## Records for the task
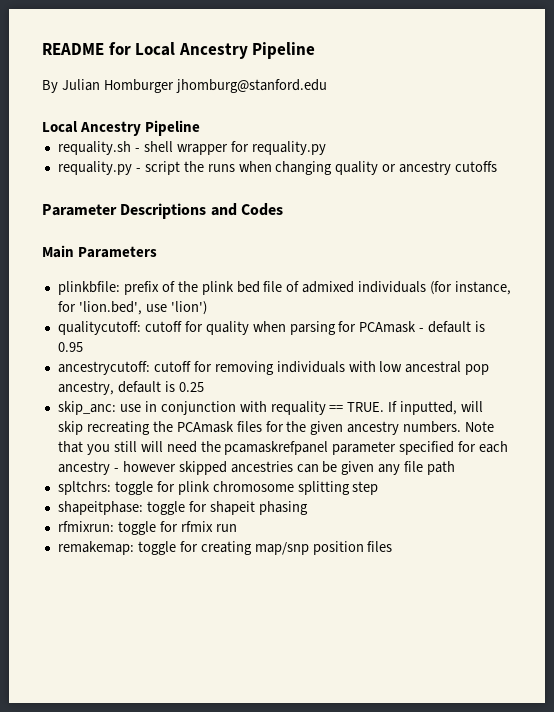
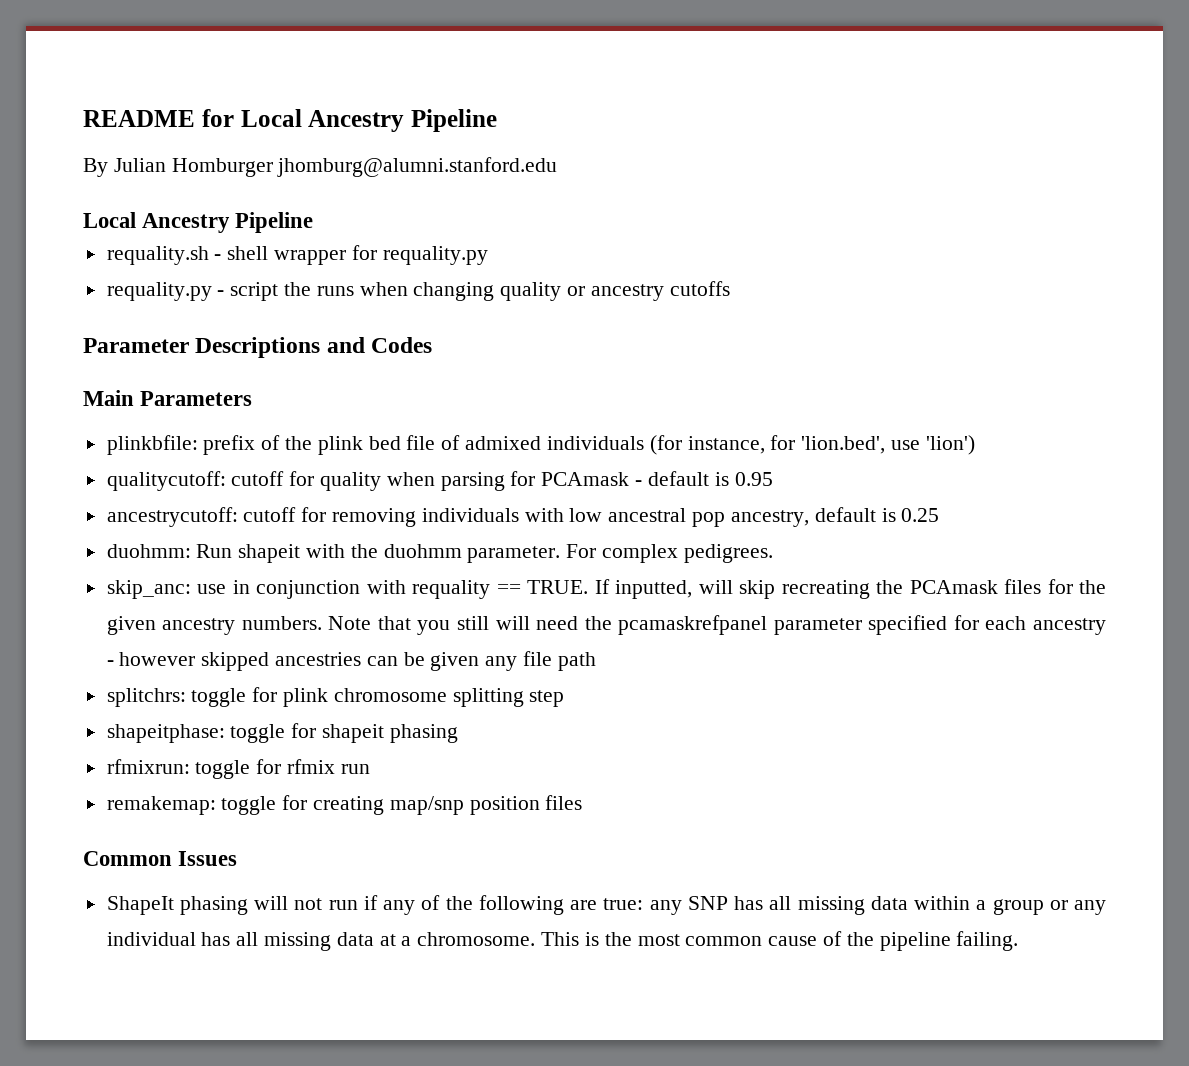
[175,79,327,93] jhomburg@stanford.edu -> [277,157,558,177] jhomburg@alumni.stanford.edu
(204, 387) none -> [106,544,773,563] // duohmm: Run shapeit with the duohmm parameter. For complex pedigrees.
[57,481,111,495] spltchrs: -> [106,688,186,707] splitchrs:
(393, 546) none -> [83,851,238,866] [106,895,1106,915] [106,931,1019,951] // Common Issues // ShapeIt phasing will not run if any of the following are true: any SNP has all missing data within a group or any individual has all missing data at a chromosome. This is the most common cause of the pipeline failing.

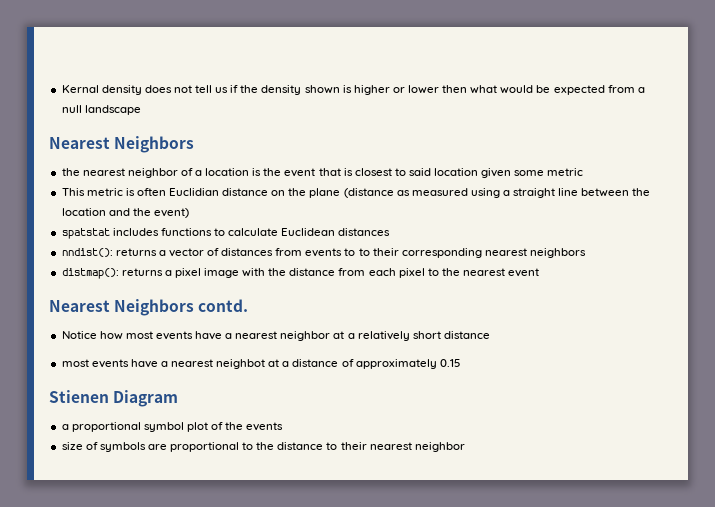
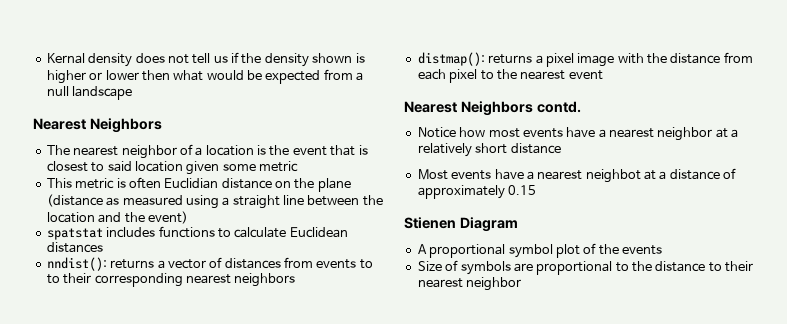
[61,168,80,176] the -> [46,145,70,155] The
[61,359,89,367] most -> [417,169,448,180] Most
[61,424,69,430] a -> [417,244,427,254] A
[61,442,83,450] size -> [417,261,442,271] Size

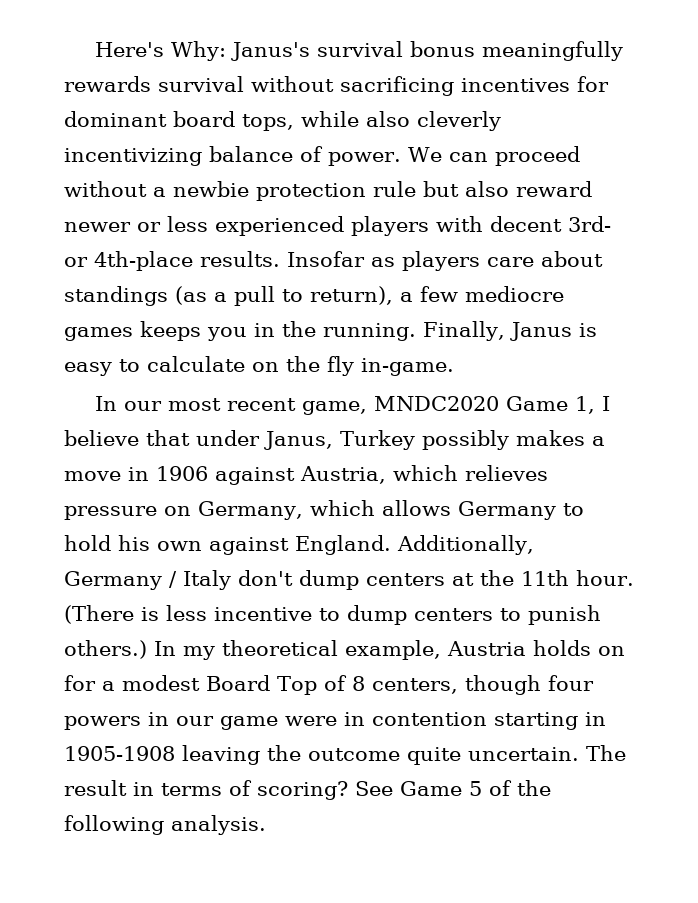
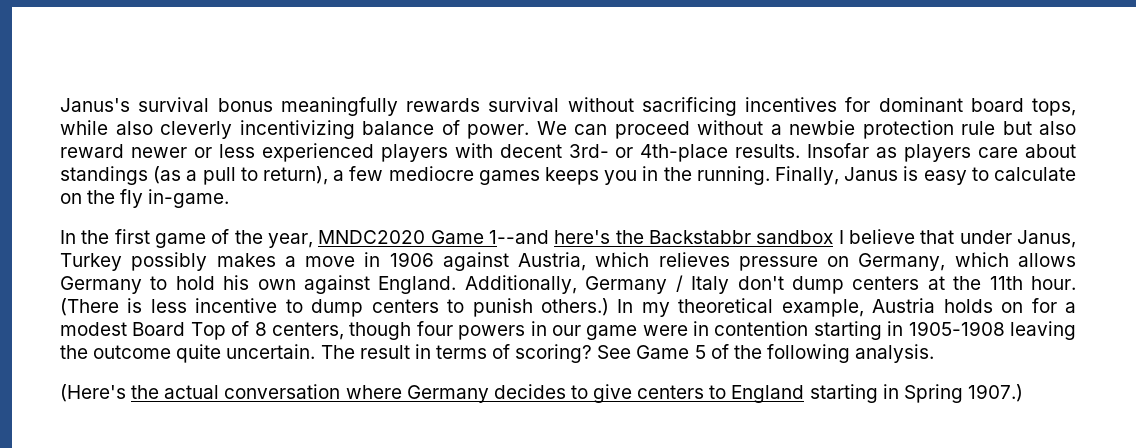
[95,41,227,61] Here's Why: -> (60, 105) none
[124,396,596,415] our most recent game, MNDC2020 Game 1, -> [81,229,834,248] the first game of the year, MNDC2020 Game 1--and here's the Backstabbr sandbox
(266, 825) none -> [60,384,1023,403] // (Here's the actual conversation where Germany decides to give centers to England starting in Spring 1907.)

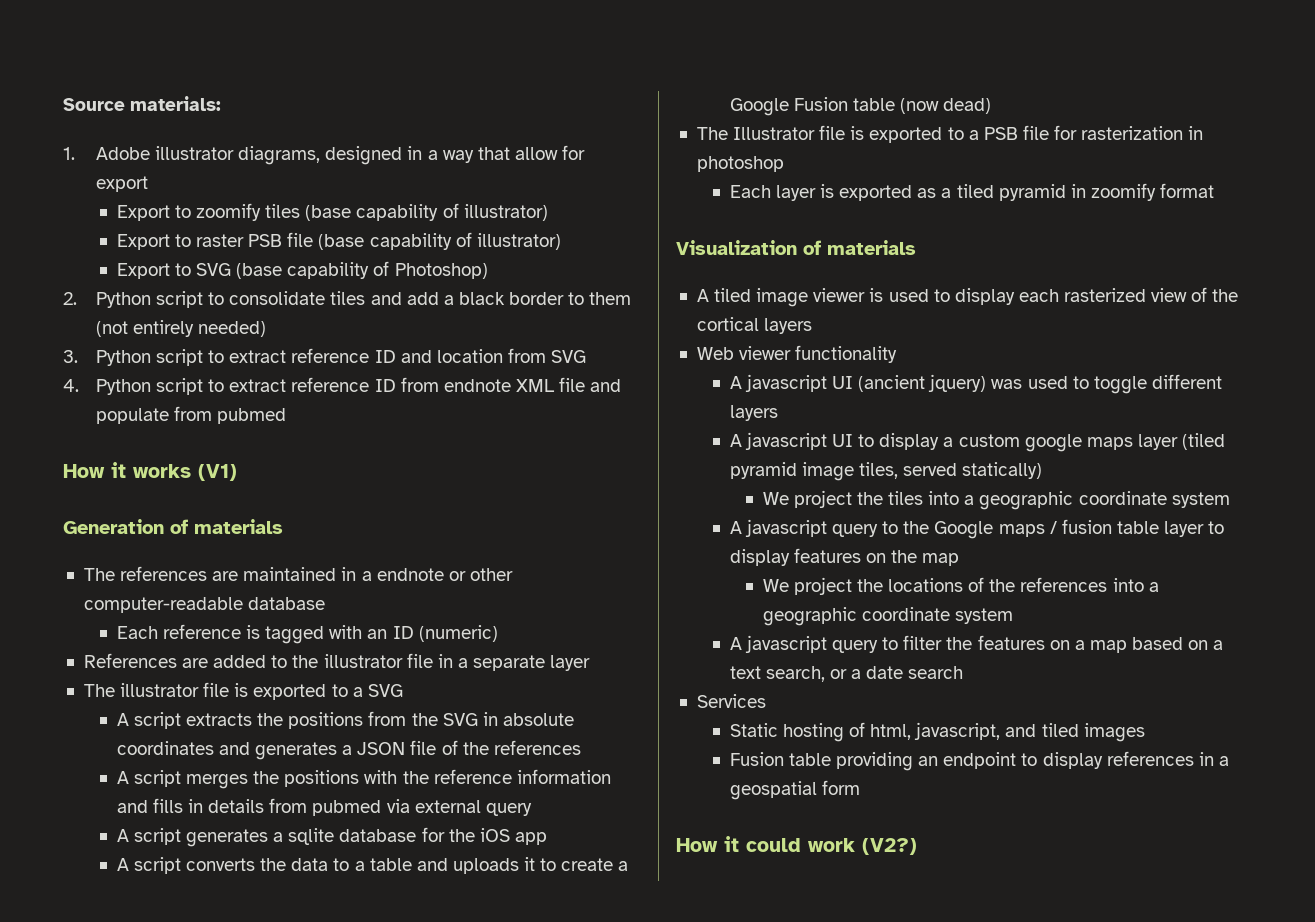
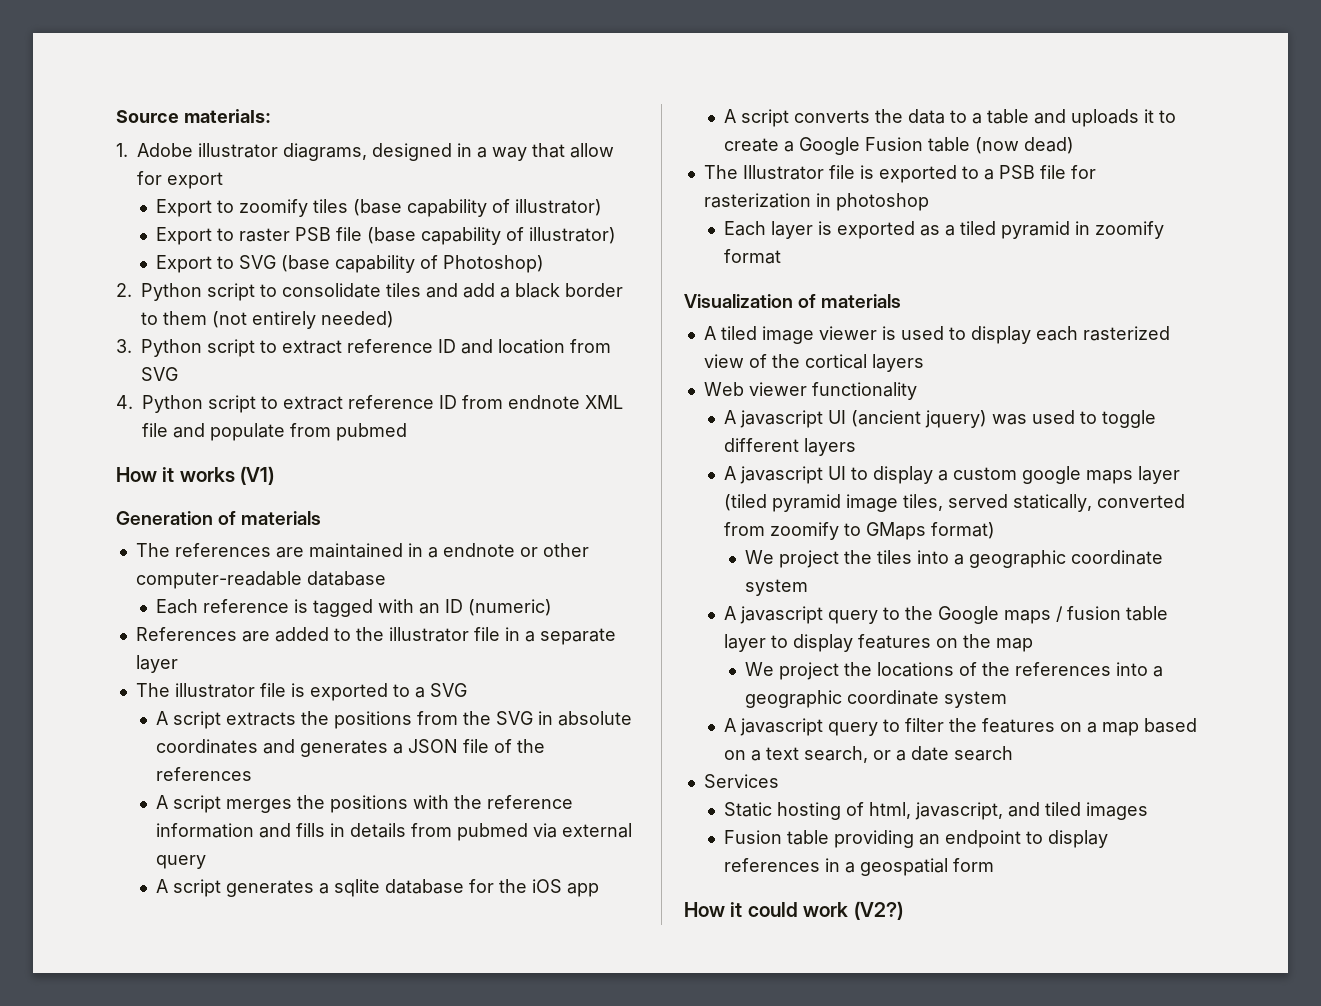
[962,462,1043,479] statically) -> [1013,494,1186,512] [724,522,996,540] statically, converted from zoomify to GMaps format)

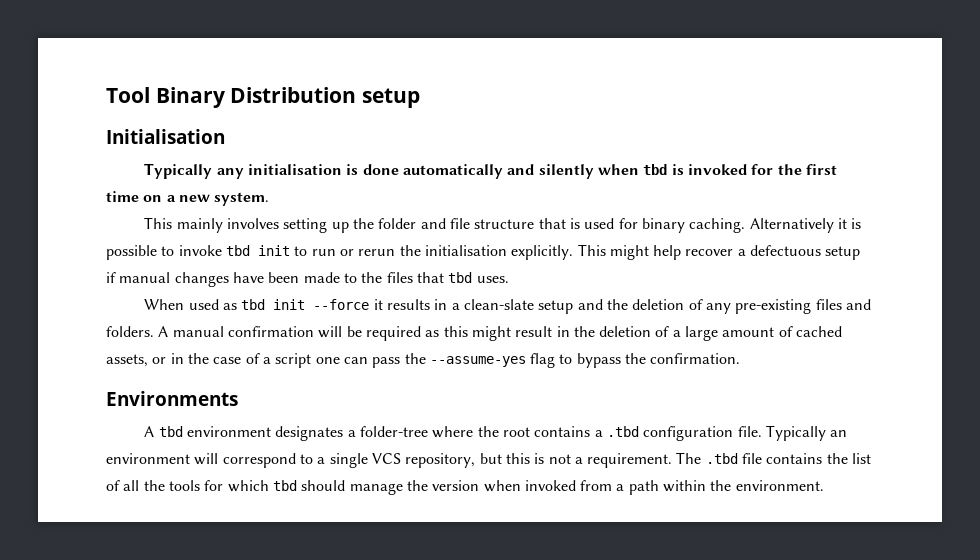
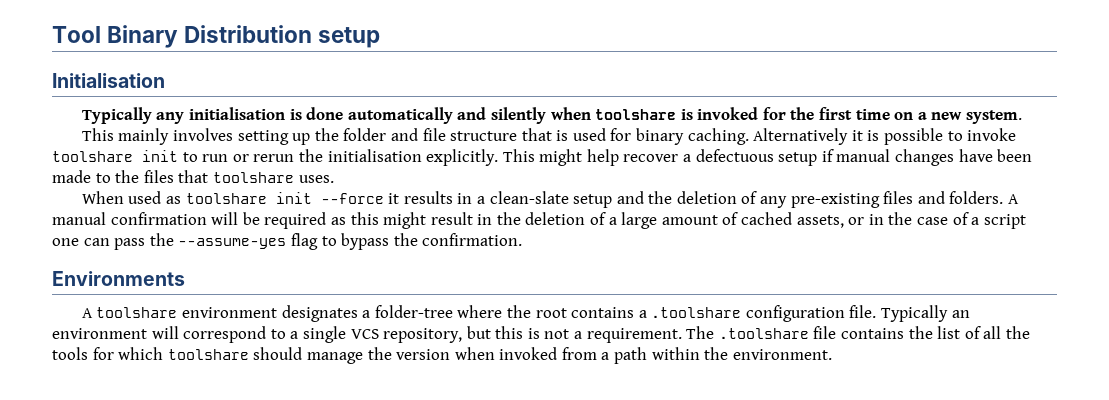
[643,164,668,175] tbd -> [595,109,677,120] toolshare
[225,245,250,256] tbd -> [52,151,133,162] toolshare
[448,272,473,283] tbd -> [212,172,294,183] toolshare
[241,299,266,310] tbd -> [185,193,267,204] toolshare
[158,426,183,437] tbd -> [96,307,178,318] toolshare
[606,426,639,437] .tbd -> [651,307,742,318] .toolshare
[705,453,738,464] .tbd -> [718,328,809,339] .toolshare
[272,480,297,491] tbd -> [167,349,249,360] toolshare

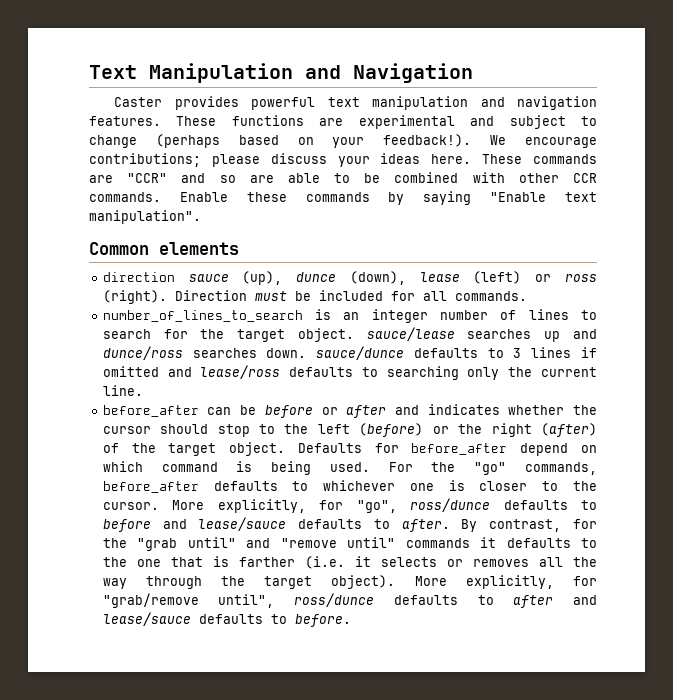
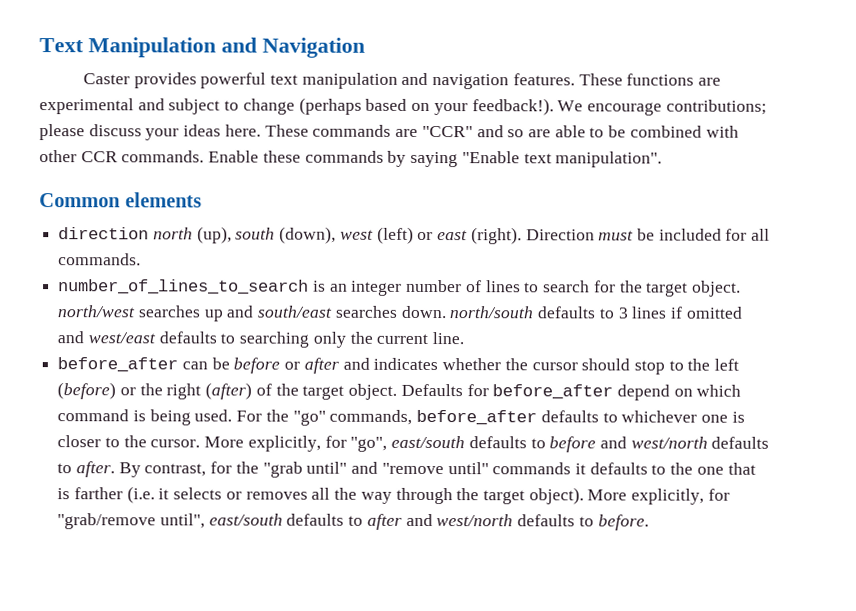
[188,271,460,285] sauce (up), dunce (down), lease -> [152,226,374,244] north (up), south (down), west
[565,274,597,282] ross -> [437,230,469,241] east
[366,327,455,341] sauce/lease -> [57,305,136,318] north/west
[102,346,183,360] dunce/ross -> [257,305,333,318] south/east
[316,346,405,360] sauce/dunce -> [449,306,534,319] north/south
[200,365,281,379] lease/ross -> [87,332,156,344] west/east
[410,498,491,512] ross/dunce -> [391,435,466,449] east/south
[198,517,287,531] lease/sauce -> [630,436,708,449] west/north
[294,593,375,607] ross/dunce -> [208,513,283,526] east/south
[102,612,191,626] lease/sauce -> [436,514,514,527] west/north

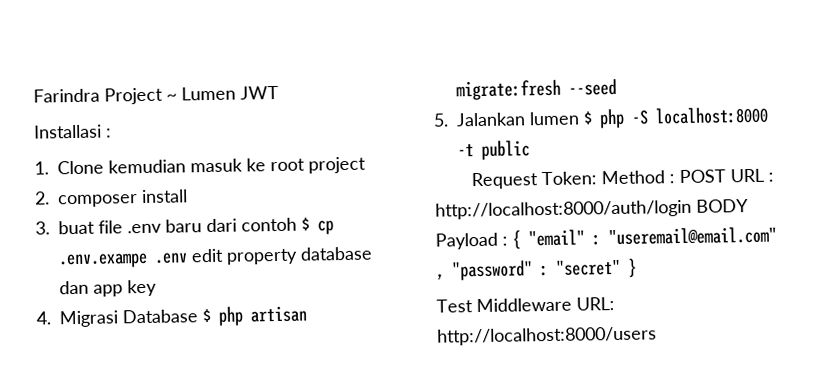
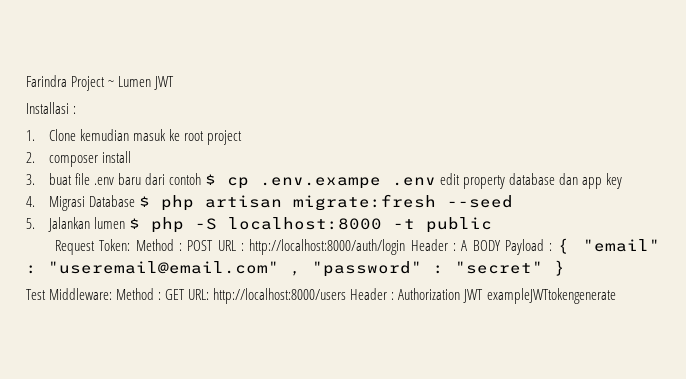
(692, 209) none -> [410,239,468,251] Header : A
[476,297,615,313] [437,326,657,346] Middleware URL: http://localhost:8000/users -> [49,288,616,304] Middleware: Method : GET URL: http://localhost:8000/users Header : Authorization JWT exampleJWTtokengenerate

## Problem description
What is needed is the exact run of lines from the start of the data through the line with "[124,396,596,415] our most", both ends included, minus the pictures.

## Exercise output
[175,79,327,93] jhomburg@stanford.edu -> [277,157,558,177] jhomburg@alumni.stanford.edu
(204, 387) none -> [106,544,773,563] // duohmm: Run shapeit with the duohmm parameter. For complex pedigrees.
[57,481,111,495] spltchrs: -> [106,688,186,707] splitchrs:
(393, 546) none -> [83,851,238,866] [106,895,1106,915] [106,931,1019,951] // Common Issues // ShapeIt phasing will not run if any of the following are true: any SNP has all missing data within a group or any individual has all missing data at a chromosome. This is the most common cause of the pipeline failing.

[61,168,80,176] the -> [46,145,70,155] The
[61,359,89,367] most -> [417,169,448,180] Most
[61,424,69,430] a -> [417,244,427,254] A
[61,442,83,450] size -> [417,261,442,271] Size

[95,41,227,61] Here's Why: -> (60, 105) none
[124,396,596,415] our most recent game, MNDC2020 Game 1, -> [81,229,834,248] the first game of the year, MNDC2020 Game 1--and here's the Backstabbr sandbox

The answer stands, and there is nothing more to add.